=== Records for the exercise ===

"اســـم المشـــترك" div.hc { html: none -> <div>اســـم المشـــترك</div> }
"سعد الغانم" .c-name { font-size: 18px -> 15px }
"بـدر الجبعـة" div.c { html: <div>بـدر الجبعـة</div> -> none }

===
=== Records for the exercise ===

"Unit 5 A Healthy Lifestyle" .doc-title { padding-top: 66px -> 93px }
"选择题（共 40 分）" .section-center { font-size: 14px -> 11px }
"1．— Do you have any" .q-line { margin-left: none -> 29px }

===

**Exercise description:**
Begin at the line that has "5 A Healthy" in the entries above; stop after the line that has "Do you have". Transcribe exactly those lines and no others.

**Exercise solution:**
"Unit 5 A Healthy Lifestyle" .doc-title { padding-top: 66px -> 93px }
"选择题（共 40 分）" .section-center { font-size: 14px -> 11px }
"1．— Do you have any" .q-line { margin-left: none -> 29px }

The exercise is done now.